Inverse distance weighting: Each neighbor's contribution is proportional to 1/distance. Very close points have high weight, distant points have low weight.

Benefits:

More robust to noise (distant outliers have less impact)
Reduces sensitivity to exact choice of k
Allows closer points to override marginal neighbors

Weighted KNN doesn't change which neighbors are selected—it changes how much each neighbor matters.

The Curse of Dimensionality

KNN struggles as the number of features grows. Each feature adds another way for points to differ. Small differences across many dimensions accumulate into large total distances.

In high dimensions:

All points become far apart
All distances become similar in magnitude
"Nearest" neighbors aren't meaningfully near
Distance loses its ability to measure similarity

Result: KNN predictions become unreliable. More data doesn't fix this—you'd need exponentially more points to find truly similar neighbors.

Mitigation: Use dimensionality reduction (PCA, feature selection) before applying KNN. Remove irrelevant features.

Computational Efficiency

Brute force: Compute distance to every training point. O(n) per query. Simple but slow for large datasets.

KD-Trees: Partition space along axes to skip distant regions.
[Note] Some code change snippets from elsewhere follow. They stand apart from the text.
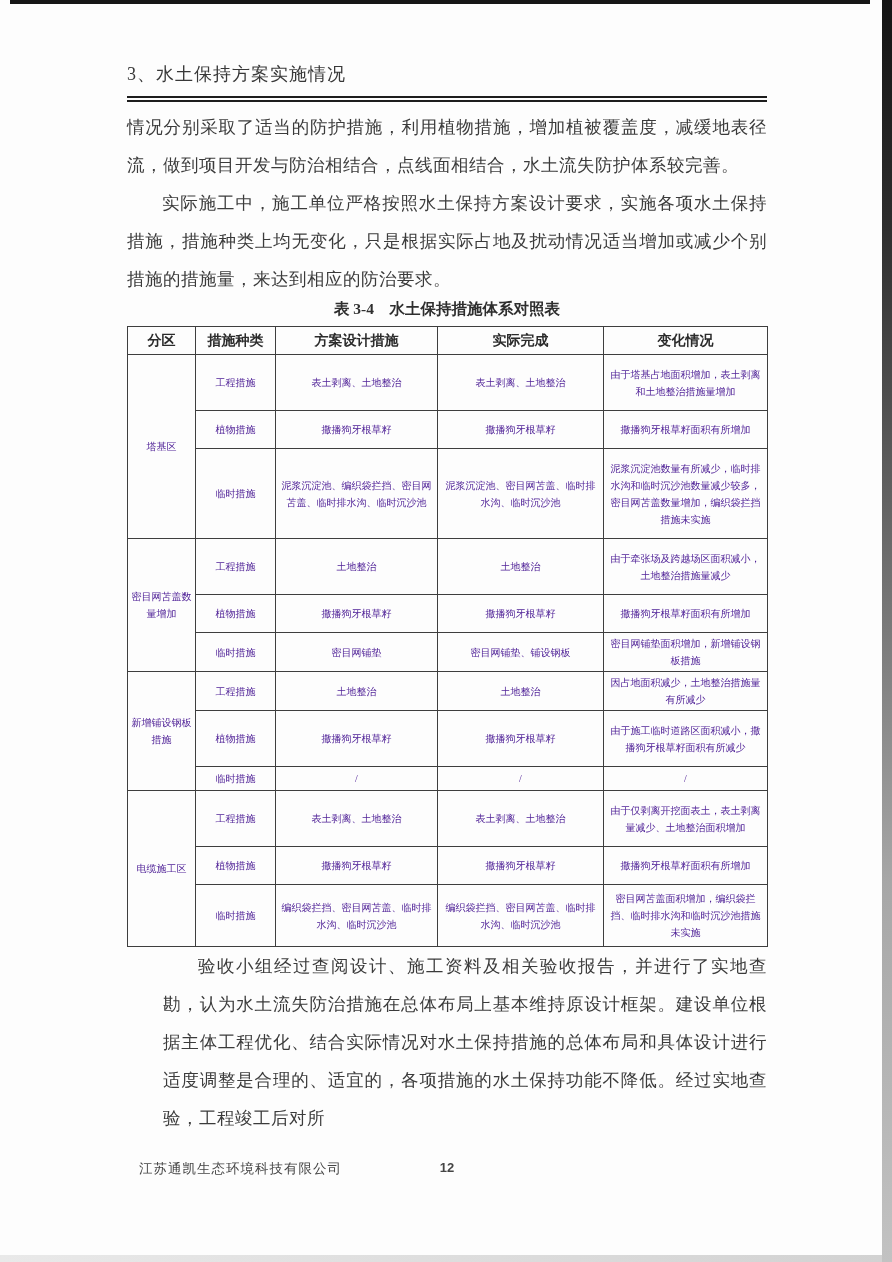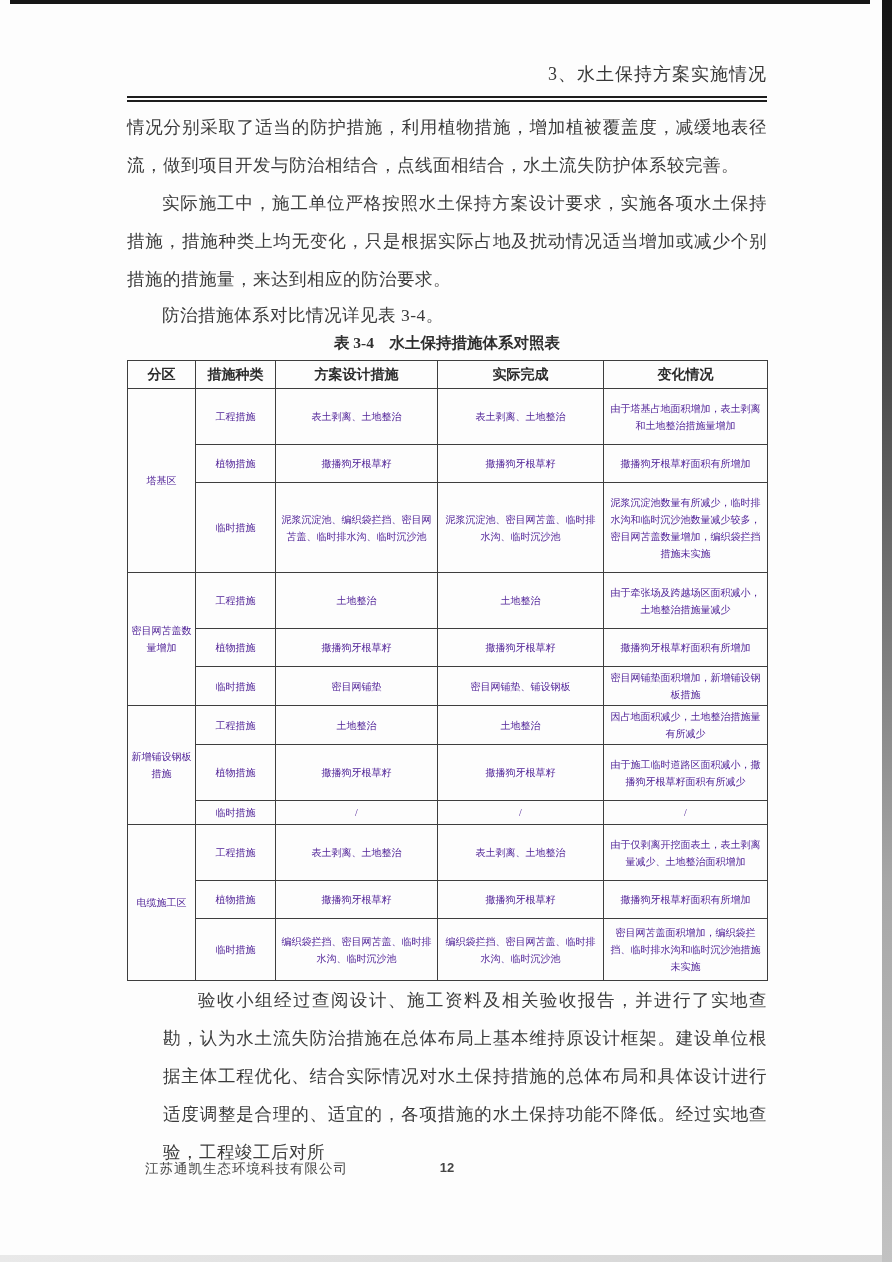--- a/index.html
+++ b/index.html
@@ -31,7 +31,7 @@
   }
   .doc-title {
     margin-top: 60px;
-    text-align: right;
+    text-align: left;
     font-size: 18px;
     line-height: 28px;
     letter-spacing: 1px;

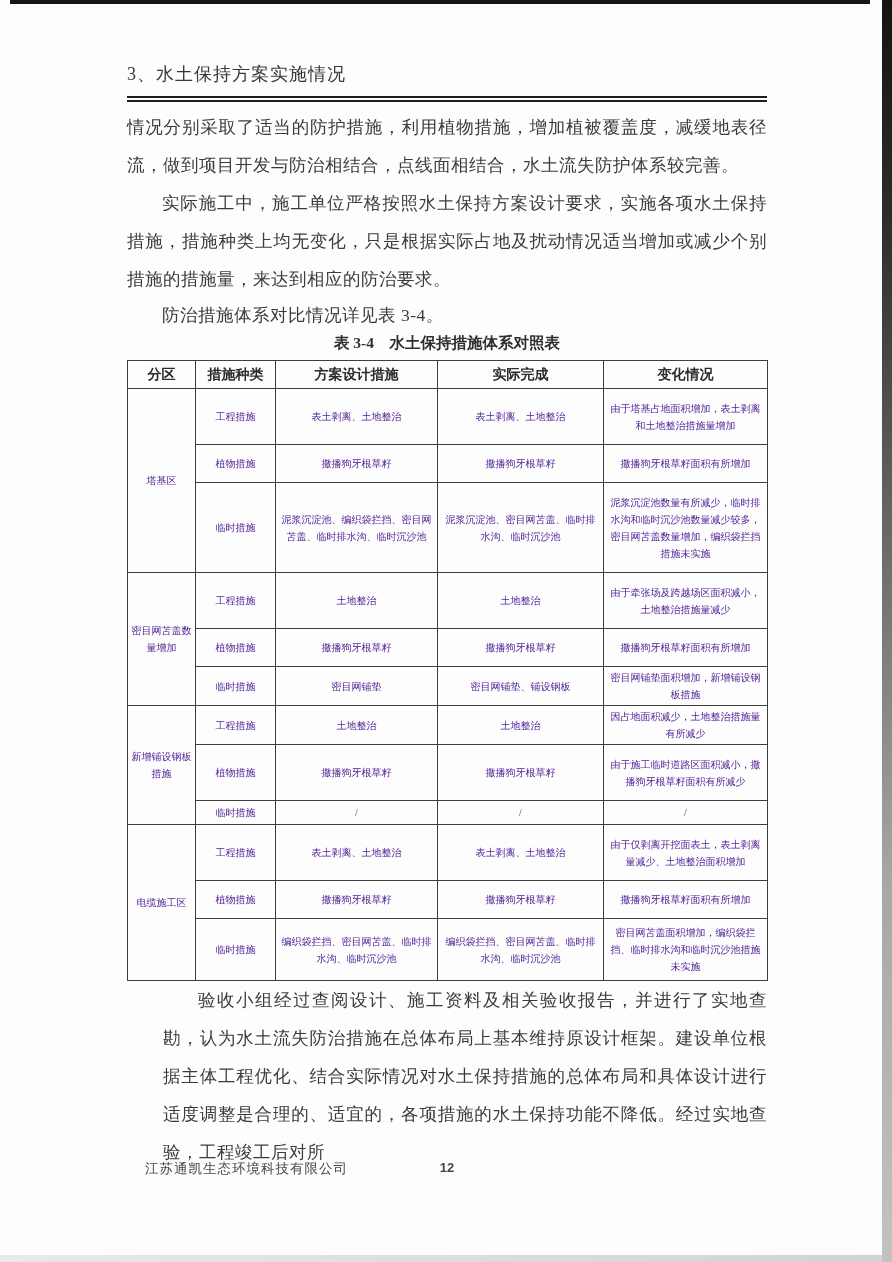--- a/index.html
+++ b/index.html
@@ -114,7 +114,6 @@
 
   <p class="body-text" style="margin-top:6px;">情况分别采取了适当的防护措施，利用植物措施，增加植被覆盖度，减缓地表径流，做到项目开发与防治相结合，点线面相结合，水土流失防护体系较完善。</p>
   <p class="body-text indent">实际施工中，施工单位严格按照水土保持方案设计要求，实施各项水土保持措施，措施种类上均无变化，只是根据实际占地及扰动情况适当增加或减少个别措施的措施量，来达到相应的防治要求。</p>
-  <p class="body-text indent p3">防治措施体系对比情况详见表 3-4。</p>
 
   <div class="table-caption">表 3-4　水土保持措施体系对照表</div>
 

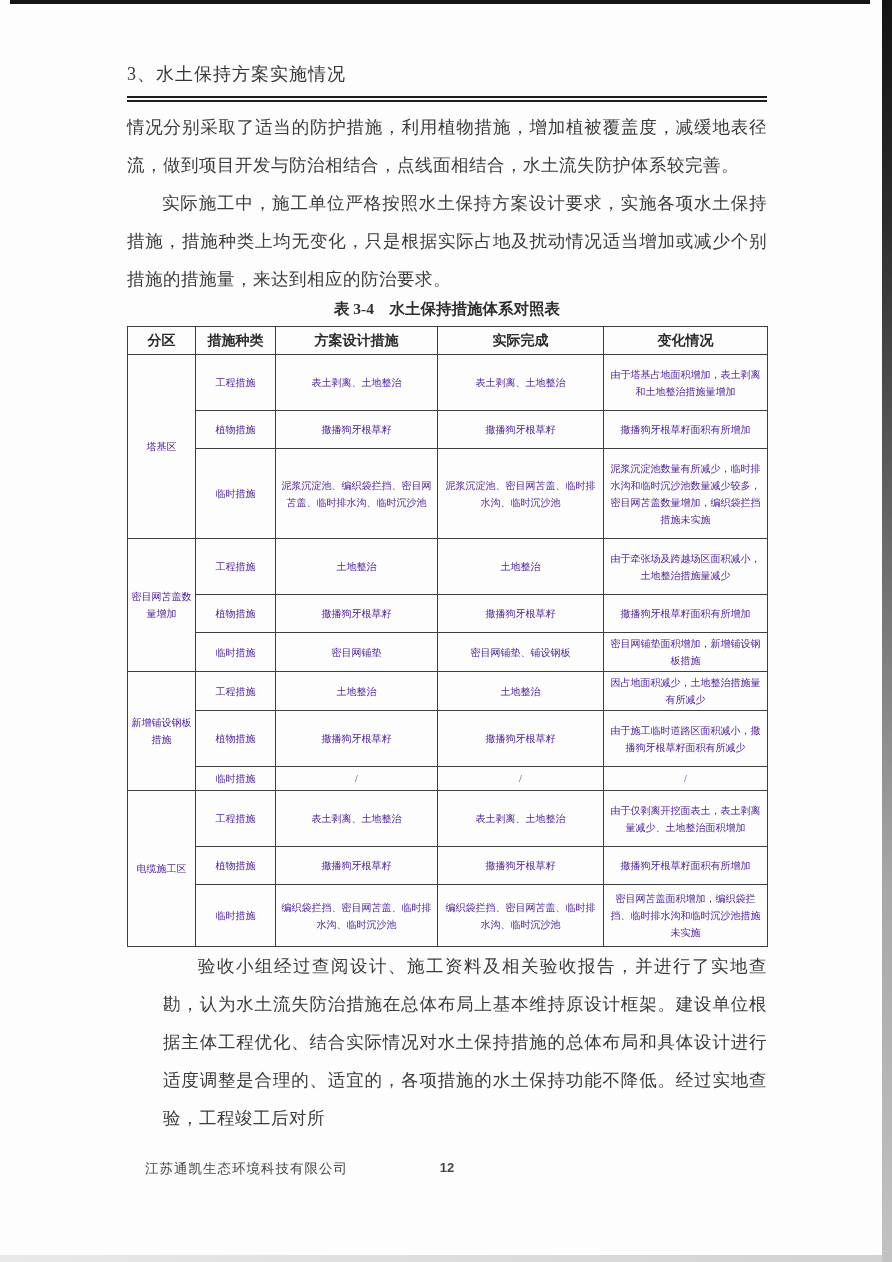--- a/index.html
+++ b/index.html
@@ -88,7 +88,7 @@
     position: absolute; left: 127px; top: 1160px; width: 640px;
     font-size: 13.5px; color: #454545;
   }
-  .footer .company { position: absolute; left: 18px; top: 0; letter-spacing: 1px; }
+  .footer .company { position: absolute; left: 12px; top: 0; letter-spacing: 1px; }
   .footer .pageno {
     position: absolute; left: 0; top: 0; width: 640px; text-align: center;
     font-size: 13px; font-weight: bold;

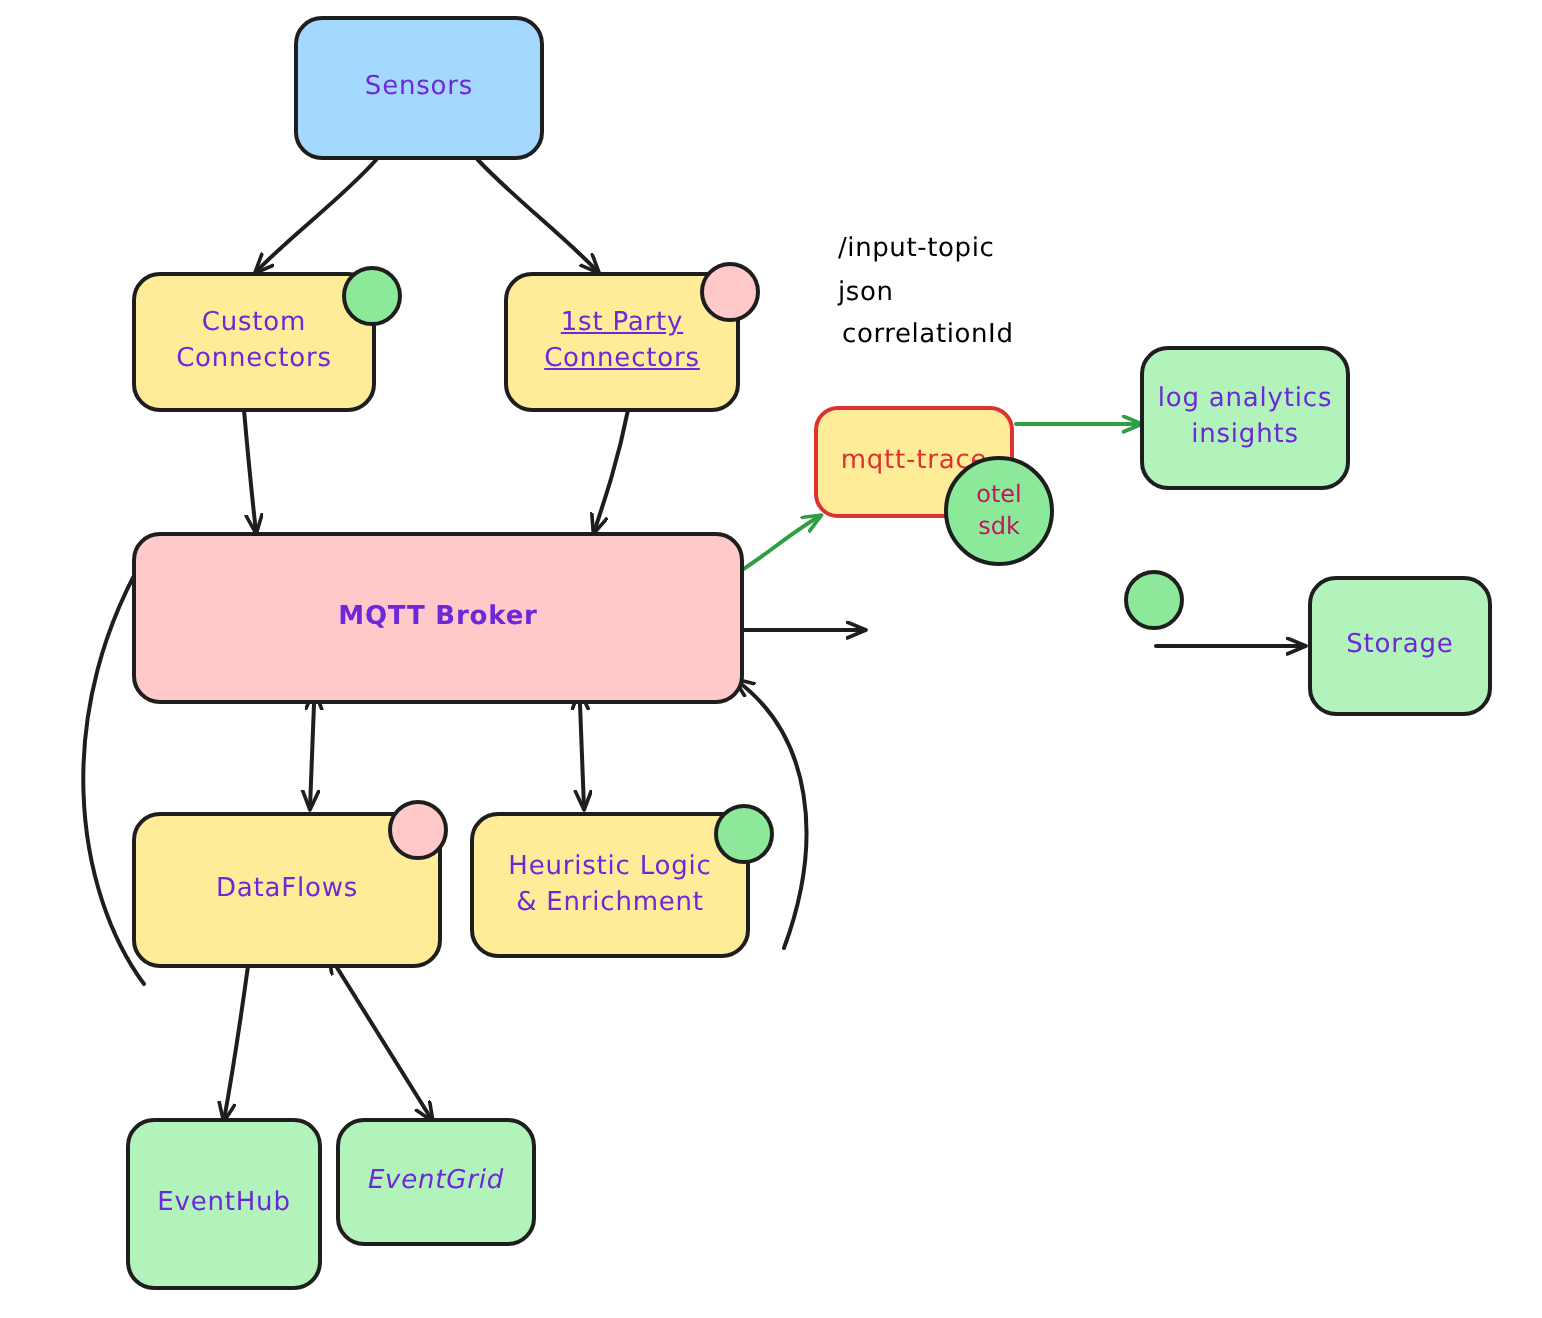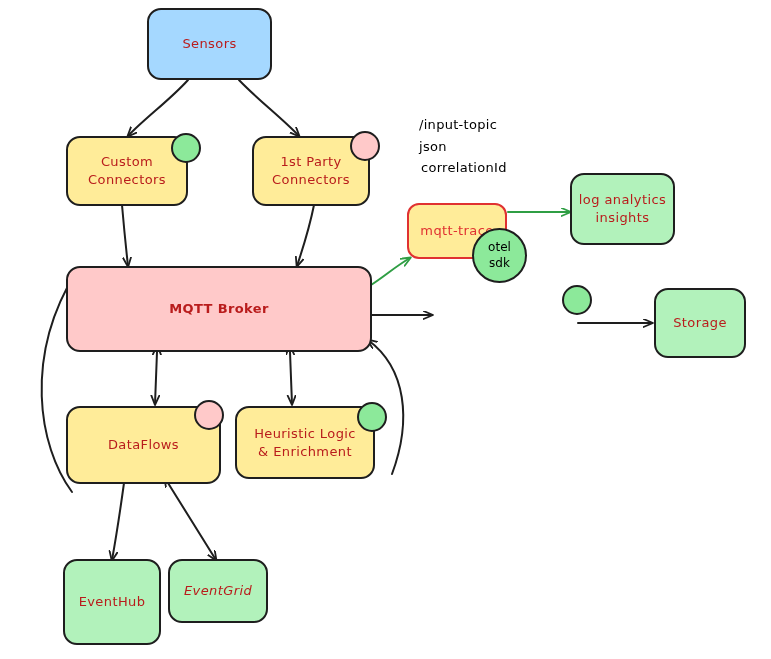--- a/index.html
+++ b/index.html
@@ -36,7 +36,7 @@
     font-family: "DejaVu Sans", sans-serif;
     font-size: 13px;
     line-height: 1.35;
-    color: #b91c1c;
+    color: #6d28d9;
     letter-spacing: 0.4px;
   }
   .node .label {

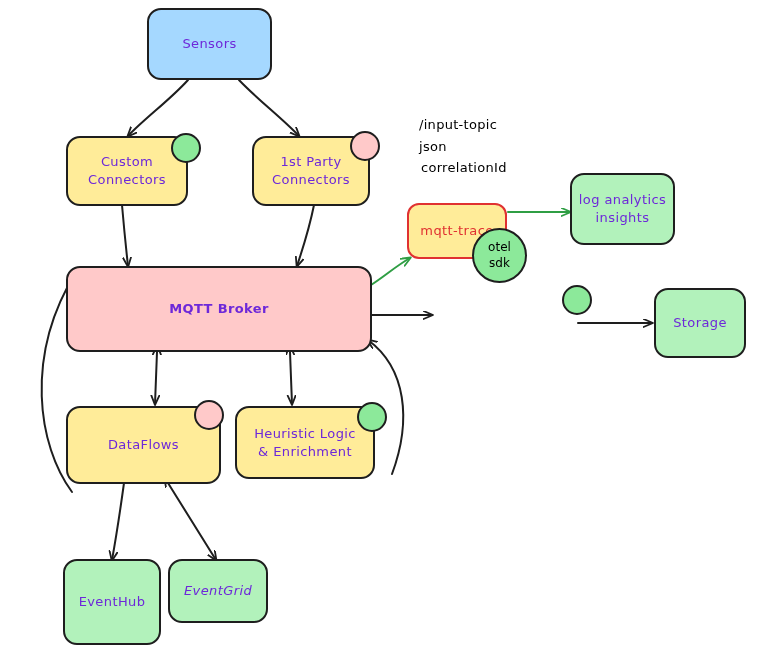--- a/index.html
+++ b/index.html
@@ -156,7 +156,7 @@
   </div>
   <div class="dot dot-green" style="left:171px; top:133px;"></div>
 
-  <div class="node fill-yellow" style="left:252px; top:136px; width:118px; height:70px;">
+  <div class="node fill-yellow" style="left:252px; top:136px; width:118px; height:70px;text-decoration:underline;">
     <span class="label">1st Party
 Connectors</span>
   </div>

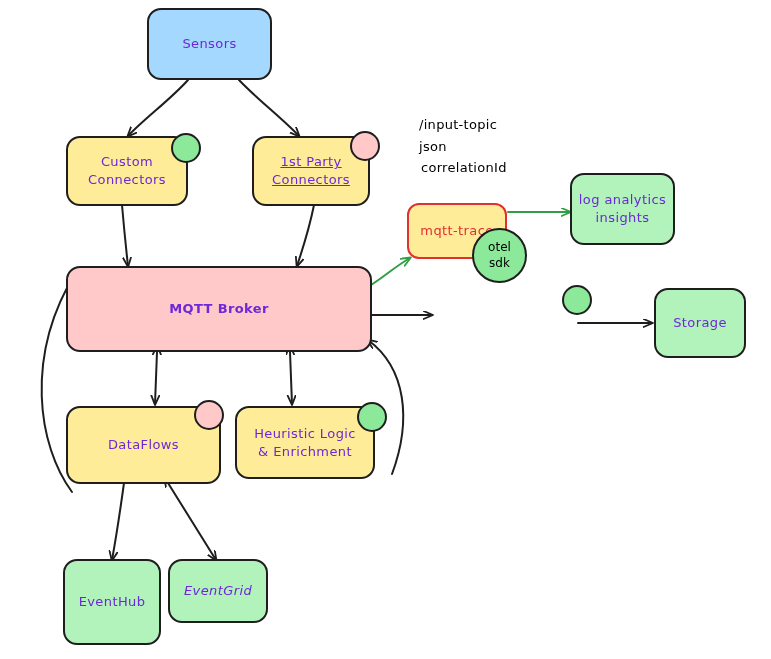--- a/index.html
+++ b/index.html
@@ -79,7 +79,7 @@
     font-family: "DejaVu Sans", sans-serif;
     font-size: 12px;
     line-height: 1.3;
-    color: #000000;
+    color: #be185d;
     z-index: 6;
   }
   .ellipse .label { white-space: pre-line; }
Effective in low dimensions (≤20 features) but degrades in high dimensions.

Ball Trees: Group points into nested spheres. Similar to KD-trees but with different geometry. Better for some distance metrics.

Approximate Nearest Neighbors: Trade accuracy for speed. Methods like LSH (locality-sensitive hashing) return "close enough" neighbors much faster. Works well in high dimensions where exact methods fail.

Both KD-trees and Ball trees rely on pruning—skipping regions that can't contain closer neighbors. In high dimensions, distances become too similar for effective pruning.

Imbalanced Datasets

When one class is much more common, most neighborhoods contain mostly majority class points. KNN can fail to identify minority class examples even when present.

Mitigation:

Use smaller k to preserve local structure
Use weighted KNN to emphasize closest neighbors
Adjust decision rules with class weights or cost-sensitive voting

When to Use KNN

KNN works well when:

Similarity is well-defined and meaningful
Dimensionality is low to moderate (≤20 features)
Dataset is small to medium sized
Decision boundaries are complex and nonlinear
You need a simple, interpretable baseline

KNN struggles when:

Features are high-dimensional or noisy
Dataset is very large (millions of points)
Real-time, low-latency predictions are required
Features don't naturally encode similarity
Data is very imbalanced

Evaluation Metrics

For evaluation metrics, see Classification Evaluation Metrics.

Comparison to Other Methods

vs Linear Models: KNN is more flexible (no global structure assumption) but slower at prediction and sensitive to scaling.

vs Decision Trees: Trees handle mixed features and irrelevant features better. KNN is better when smooth similarity matters.

vs SVMs: SVMs learn decision boundaries and handle high dimensions better. KNN is simpler but relies on raw distance.

vs Neural Networks: Neural networks invest in training to learn representations. KNN stores data and pays cost at prediction time.

KNN often appears in modern systems as a retrieval component operating over learned embeddings from neural networks, combining the flexibility of learned representations with the simplicity of neighbor-based decisions.